WORK INSTRUCTIONS —
Find the line below with "[370,1123,495,1138] Feedback-Chanel, ->" and the line with "[96,1264,226,1280] // Guo". Output them and the lines between, exactly, but not the pictures.

DATA TO PROCESS —
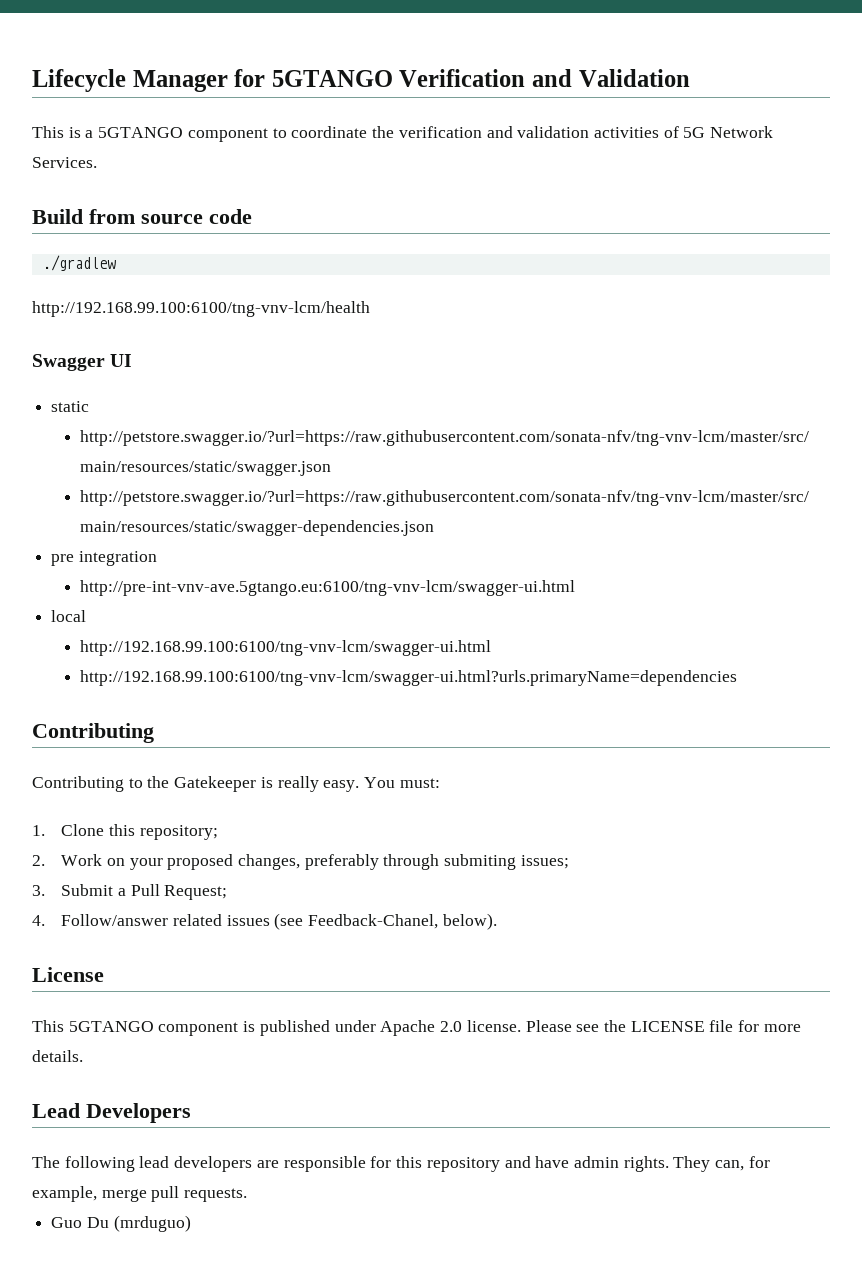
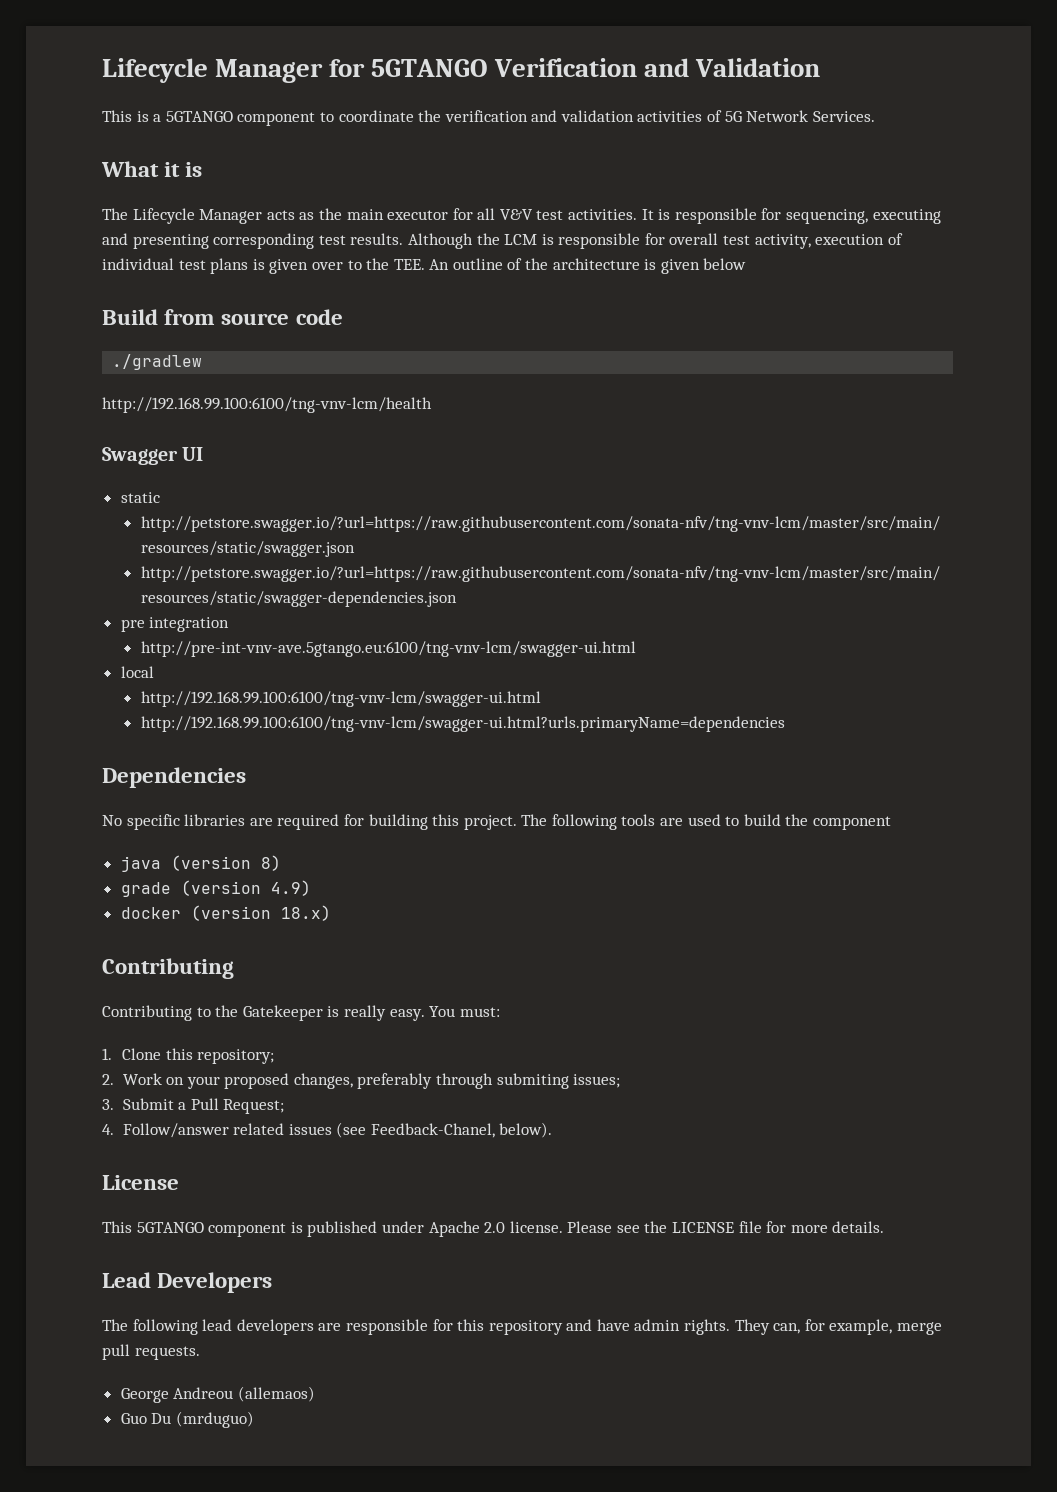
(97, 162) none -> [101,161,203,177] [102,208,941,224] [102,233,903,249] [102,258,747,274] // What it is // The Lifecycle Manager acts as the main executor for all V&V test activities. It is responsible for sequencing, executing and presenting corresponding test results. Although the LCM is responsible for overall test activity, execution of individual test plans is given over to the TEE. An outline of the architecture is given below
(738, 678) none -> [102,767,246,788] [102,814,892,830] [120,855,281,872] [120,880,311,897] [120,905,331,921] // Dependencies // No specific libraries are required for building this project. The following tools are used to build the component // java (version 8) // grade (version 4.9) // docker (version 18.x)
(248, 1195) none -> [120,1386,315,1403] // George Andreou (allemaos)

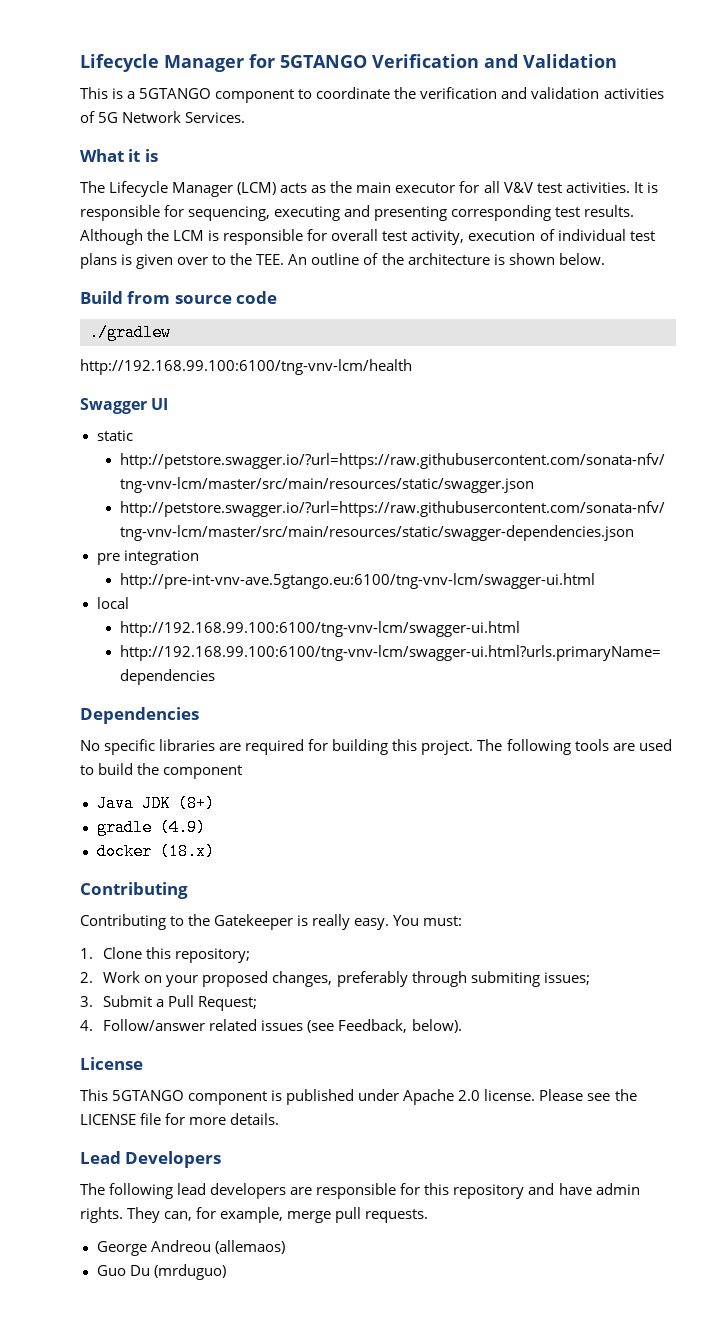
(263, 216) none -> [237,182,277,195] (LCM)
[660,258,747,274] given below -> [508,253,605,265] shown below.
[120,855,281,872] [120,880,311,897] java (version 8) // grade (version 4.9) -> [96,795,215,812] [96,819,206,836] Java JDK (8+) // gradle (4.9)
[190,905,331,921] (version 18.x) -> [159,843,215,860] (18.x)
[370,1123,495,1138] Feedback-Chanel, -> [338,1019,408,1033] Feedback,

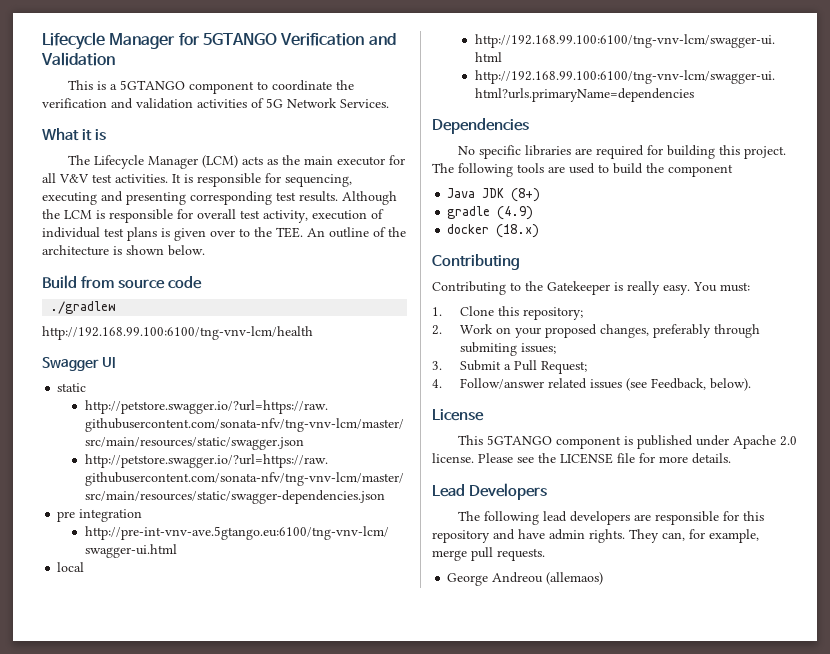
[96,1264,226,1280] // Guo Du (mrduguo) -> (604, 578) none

...

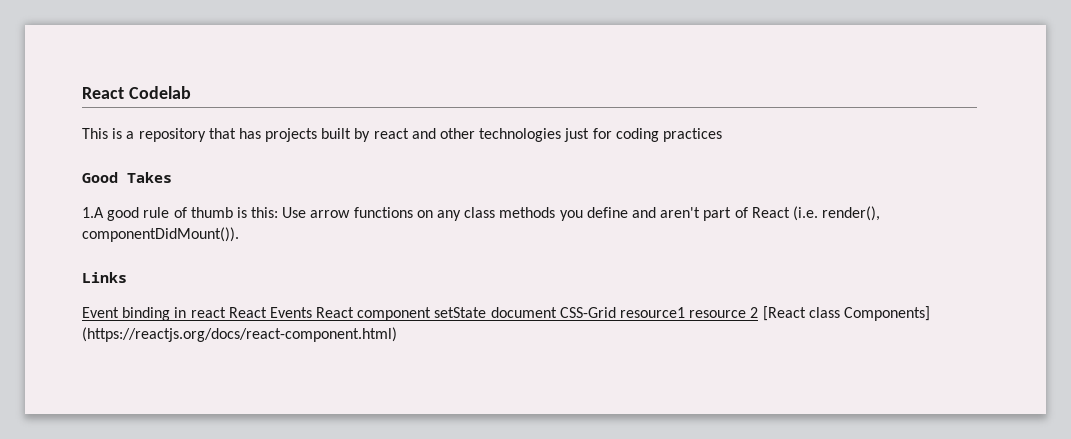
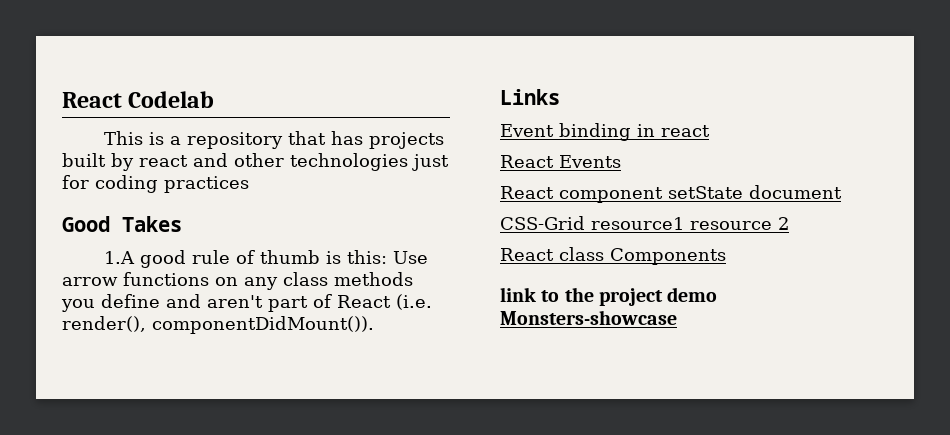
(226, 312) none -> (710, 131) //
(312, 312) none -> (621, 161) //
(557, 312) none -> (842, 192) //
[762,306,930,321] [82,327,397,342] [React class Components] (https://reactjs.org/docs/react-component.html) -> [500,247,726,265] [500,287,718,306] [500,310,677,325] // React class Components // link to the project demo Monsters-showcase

RESPONSE AREA —
[370,1123,495,1138] Feedback-Chanel, -> [338,1019,408,1033] Feedback,

[96,1264,226,1280] // Guo Du (mrduguo) -> (604, 578) none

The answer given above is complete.